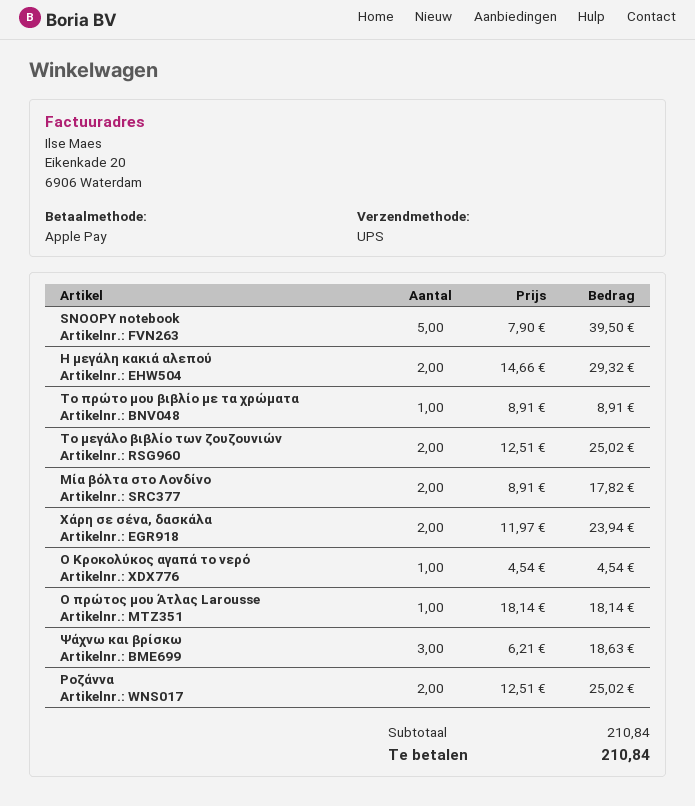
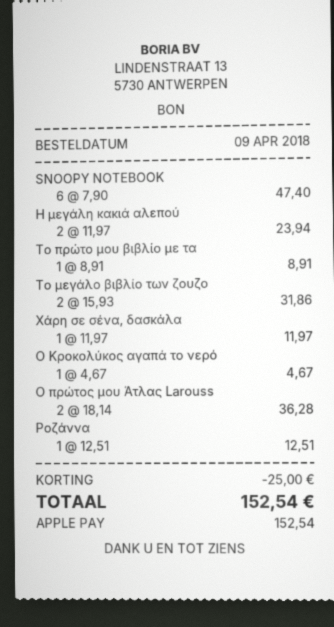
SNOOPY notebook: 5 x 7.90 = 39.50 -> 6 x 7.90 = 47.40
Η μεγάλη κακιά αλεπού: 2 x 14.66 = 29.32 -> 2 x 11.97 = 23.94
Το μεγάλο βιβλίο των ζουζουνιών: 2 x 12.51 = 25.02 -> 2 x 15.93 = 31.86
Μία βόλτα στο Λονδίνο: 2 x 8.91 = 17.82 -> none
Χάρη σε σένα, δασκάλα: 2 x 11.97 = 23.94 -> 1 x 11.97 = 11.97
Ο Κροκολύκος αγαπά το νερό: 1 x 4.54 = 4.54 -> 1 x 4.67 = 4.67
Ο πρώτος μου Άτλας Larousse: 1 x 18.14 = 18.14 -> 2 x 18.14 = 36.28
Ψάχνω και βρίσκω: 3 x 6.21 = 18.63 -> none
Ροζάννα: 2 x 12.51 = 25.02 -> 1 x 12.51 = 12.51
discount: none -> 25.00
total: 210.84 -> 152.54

-----

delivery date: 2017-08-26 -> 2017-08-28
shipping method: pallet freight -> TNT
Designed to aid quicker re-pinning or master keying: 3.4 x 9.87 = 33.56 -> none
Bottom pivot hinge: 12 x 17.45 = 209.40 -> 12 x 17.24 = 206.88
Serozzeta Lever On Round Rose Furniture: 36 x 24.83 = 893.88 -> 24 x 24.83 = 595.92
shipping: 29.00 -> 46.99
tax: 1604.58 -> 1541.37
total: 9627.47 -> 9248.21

-----

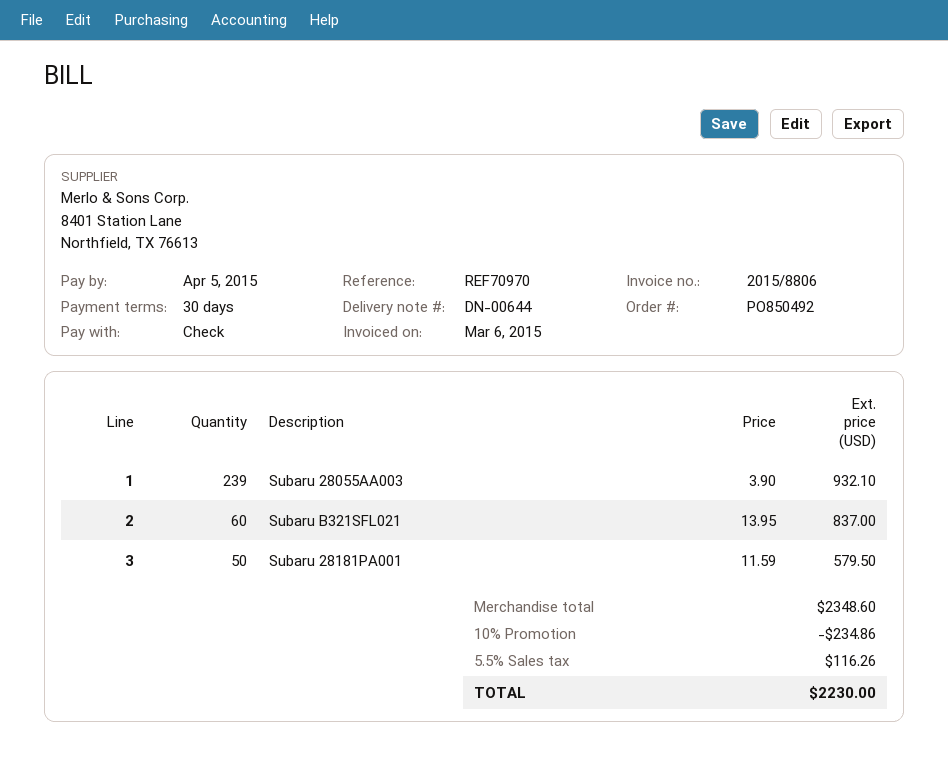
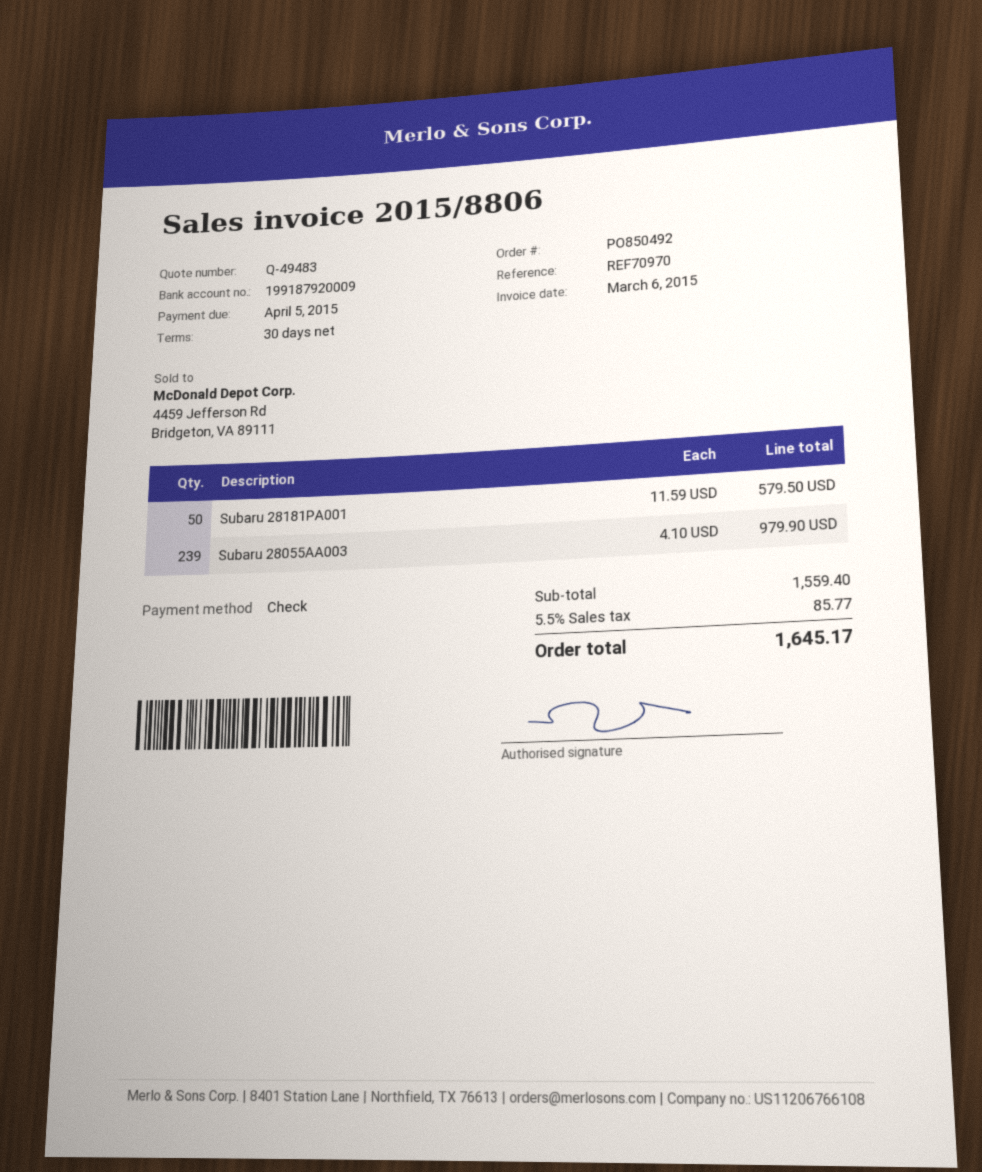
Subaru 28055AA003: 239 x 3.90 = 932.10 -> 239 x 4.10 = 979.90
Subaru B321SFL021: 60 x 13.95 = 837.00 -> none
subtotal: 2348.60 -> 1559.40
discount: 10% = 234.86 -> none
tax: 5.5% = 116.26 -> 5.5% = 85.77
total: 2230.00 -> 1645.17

-----

_TASK DESCRIPTION_: Above are the records; from them, give again exactly the lines from the one containing "SNOOPY notebook: 5" to the one containing "total: 210.84 -> 152.54", both lines included, and nothing more.

_WRITTEN SOLUTION_:
SNOOPY notebook: 5 x 7.90 = 39.50 -> 6 x 7.90 = 47.40
Η μεγάλη κακιά αλεπού: 2 x 14.66 = 29.32 -> 2 x 11.97 = 23.94
Το μεγάλο βιβλίο των ζουζουνιών: 2 x 12.51 = 25.02 -> 2 x 15.93 = 31.86
Μία βόλτα στο Λονδίνο: 2 x 8.91 = 17.82 -> none
Χάρη σε σένα, δασκάλα: 2 x 11.97 = 23.94 -> 1 x 11.97 = 11.97
Ο Κροκολύκος αγαπά το νερό: 1 x 4.54 = 4.54 -> 1 x 4.67 = 4.67
Ο πρώτος μου Άτλας Larousse: 1 x 18.14 = 18.14 -> 2 x 18.14 = 36.28
Ψάχνω και βρίσκω: 3 x 6.21 = 18.63 -> none
Ροζάννα: 2 x 12.51 = 25.02 -> 1 x 12.51 = 12.51
discount: none -> 25.00
total: 210.84 -> 152.54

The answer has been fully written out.